**BRIEF:** Pull from the data below each line where the word "nowrap" occurs, and copy it.

═══ DATA EXTRACT ═══

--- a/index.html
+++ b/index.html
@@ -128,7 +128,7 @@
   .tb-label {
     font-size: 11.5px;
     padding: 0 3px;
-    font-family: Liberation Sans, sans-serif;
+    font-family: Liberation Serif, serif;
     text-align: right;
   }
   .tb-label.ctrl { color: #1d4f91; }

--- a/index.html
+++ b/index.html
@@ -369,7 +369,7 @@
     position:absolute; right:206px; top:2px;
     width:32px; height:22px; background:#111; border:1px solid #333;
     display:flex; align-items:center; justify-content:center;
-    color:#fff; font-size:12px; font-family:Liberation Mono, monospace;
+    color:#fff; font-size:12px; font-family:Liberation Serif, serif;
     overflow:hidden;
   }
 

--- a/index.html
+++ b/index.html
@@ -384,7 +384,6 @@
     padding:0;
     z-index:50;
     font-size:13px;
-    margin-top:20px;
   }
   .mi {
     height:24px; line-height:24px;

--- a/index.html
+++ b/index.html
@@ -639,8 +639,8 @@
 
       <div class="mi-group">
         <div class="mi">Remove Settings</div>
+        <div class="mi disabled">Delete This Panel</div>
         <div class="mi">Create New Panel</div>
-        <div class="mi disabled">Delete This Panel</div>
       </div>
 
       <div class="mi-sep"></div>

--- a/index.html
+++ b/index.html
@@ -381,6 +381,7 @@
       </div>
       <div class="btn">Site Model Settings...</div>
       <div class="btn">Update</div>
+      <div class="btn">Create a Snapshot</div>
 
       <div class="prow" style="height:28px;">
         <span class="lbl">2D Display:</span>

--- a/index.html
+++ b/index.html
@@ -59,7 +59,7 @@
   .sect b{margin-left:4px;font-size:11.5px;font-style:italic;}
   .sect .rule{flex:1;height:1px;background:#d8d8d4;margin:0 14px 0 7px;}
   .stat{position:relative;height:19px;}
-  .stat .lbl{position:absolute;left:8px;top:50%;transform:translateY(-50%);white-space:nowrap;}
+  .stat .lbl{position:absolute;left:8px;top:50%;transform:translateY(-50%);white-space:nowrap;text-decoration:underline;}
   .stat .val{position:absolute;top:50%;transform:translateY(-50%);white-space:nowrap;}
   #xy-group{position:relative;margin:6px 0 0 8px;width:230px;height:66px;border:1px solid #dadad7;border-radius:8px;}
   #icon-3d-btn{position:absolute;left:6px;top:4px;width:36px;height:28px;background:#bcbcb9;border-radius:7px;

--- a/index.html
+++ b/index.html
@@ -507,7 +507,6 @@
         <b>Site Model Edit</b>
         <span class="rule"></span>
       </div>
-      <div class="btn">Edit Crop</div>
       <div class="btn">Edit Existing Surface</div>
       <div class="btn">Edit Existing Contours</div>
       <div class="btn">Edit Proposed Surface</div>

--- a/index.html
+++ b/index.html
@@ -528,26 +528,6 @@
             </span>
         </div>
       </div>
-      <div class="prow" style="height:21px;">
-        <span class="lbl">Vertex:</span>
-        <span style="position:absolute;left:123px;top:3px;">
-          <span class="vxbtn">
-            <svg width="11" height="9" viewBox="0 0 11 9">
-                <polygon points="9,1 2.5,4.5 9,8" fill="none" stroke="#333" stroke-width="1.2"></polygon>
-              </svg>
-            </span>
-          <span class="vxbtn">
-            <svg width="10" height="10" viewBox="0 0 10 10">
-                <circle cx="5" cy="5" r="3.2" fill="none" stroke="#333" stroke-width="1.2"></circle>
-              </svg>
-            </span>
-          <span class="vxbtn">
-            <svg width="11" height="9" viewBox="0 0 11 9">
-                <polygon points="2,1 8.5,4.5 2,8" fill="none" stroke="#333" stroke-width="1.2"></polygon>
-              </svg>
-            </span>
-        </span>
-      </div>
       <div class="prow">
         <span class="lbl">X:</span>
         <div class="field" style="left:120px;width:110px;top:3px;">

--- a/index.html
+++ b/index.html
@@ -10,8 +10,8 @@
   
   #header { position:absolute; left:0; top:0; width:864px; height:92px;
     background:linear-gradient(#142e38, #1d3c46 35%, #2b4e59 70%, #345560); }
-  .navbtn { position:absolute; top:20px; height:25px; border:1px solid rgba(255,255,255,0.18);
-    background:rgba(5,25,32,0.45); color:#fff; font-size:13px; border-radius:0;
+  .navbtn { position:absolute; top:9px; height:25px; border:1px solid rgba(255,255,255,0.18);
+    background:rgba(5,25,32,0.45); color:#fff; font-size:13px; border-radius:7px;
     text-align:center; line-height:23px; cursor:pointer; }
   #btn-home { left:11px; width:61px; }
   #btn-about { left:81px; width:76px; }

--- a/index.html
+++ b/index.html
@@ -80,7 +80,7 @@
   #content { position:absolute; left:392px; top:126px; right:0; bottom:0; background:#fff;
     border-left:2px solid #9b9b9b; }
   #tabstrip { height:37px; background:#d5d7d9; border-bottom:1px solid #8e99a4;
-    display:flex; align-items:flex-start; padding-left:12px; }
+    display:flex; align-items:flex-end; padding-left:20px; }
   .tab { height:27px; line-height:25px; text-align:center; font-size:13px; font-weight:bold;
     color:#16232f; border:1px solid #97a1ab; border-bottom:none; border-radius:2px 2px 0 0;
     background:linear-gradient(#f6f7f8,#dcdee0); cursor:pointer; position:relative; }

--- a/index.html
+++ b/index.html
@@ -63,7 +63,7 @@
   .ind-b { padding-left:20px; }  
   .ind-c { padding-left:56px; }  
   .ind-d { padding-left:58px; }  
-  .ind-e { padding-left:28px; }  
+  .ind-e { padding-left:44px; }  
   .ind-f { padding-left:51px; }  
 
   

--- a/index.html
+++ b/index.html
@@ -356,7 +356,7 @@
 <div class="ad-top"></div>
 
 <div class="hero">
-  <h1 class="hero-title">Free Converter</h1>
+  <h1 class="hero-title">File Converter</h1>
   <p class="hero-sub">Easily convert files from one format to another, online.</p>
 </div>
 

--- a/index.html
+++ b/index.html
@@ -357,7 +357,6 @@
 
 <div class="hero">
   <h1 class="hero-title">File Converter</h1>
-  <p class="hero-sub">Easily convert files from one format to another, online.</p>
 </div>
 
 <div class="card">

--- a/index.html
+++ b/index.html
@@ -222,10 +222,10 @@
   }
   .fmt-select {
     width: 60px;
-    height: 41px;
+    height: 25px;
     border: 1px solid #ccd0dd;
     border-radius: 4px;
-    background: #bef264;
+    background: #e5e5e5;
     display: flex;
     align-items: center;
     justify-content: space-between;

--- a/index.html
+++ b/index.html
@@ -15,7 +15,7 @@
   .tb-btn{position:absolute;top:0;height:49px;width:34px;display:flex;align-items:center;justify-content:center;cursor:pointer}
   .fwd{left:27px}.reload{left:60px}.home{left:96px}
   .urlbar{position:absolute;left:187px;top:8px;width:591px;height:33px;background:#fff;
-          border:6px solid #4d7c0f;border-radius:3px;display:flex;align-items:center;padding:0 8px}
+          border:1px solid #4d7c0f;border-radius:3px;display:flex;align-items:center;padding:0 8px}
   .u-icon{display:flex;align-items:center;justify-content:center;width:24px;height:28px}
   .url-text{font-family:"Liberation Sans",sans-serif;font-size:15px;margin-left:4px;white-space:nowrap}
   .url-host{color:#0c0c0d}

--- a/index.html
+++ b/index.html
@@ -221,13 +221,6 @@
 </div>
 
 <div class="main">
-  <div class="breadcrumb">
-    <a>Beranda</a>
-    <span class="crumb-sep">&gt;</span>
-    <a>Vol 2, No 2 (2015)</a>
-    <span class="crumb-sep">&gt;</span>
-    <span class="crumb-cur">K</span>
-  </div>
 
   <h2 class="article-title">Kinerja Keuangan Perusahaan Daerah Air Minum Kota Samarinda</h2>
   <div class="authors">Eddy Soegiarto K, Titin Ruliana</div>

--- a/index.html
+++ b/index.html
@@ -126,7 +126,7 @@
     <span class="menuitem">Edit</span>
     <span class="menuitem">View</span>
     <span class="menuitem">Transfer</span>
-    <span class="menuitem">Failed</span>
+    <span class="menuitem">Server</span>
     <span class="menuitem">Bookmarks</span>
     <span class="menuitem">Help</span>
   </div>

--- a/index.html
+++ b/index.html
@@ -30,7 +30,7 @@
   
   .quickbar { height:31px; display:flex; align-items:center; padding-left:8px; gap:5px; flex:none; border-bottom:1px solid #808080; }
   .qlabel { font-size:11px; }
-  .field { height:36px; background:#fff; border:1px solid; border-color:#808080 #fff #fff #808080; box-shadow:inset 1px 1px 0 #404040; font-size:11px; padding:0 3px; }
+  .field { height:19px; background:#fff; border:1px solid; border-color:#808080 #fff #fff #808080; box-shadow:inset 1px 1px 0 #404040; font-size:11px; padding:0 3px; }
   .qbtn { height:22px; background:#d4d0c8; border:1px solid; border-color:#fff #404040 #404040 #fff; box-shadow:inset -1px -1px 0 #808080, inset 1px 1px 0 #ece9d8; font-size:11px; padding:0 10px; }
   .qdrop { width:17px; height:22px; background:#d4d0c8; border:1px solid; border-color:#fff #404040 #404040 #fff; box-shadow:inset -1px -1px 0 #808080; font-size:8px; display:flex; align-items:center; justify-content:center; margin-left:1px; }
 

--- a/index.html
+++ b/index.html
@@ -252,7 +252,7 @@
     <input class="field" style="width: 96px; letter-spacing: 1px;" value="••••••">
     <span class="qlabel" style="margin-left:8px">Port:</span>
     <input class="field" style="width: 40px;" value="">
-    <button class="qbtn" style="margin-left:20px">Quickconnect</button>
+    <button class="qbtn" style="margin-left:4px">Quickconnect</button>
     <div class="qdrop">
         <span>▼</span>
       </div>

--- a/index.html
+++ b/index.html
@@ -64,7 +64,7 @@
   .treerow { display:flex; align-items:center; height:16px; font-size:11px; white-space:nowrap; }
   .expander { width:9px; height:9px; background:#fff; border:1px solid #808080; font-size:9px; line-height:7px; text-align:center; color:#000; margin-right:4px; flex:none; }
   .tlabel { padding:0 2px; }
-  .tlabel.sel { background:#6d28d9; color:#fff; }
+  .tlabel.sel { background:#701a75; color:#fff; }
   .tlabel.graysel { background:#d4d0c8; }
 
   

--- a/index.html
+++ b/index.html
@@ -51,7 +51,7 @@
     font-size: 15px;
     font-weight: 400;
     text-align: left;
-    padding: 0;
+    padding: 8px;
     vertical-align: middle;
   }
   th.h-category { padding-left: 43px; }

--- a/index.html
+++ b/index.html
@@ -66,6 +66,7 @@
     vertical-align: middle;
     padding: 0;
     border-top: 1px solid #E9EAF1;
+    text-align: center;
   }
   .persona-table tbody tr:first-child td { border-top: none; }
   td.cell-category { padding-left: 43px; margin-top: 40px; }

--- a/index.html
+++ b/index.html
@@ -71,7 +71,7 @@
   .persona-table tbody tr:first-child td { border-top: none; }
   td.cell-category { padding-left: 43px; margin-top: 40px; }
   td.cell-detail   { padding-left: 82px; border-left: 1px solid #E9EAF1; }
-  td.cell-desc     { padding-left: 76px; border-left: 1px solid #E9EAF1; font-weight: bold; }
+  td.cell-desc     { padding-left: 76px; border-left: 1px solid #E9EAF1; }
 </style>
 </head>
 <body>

═══

**COMPLETED TASK:**
-  .stat .lbl{position:absolute;left:8px;top:50%;transform:translateY(-50%);white-space:nowrap;}
+  .stat .lbl{position:absolute;left:8px;top:50%;transform:translateY(-50%);white-space:nowrap;text-decoration:underline;}
   .stat .val{position:absolute;top:50%;transform:translateY(-50%);white-space:nowrap;}
   .url-text{font-family:"Liberation Sans",sans-serif;font-size:15px;margin-left:4px;white-space:nowrap}
   .treerow { display:flex; align-items:center; height:16px; font-size:11px; white-space:nowrap; }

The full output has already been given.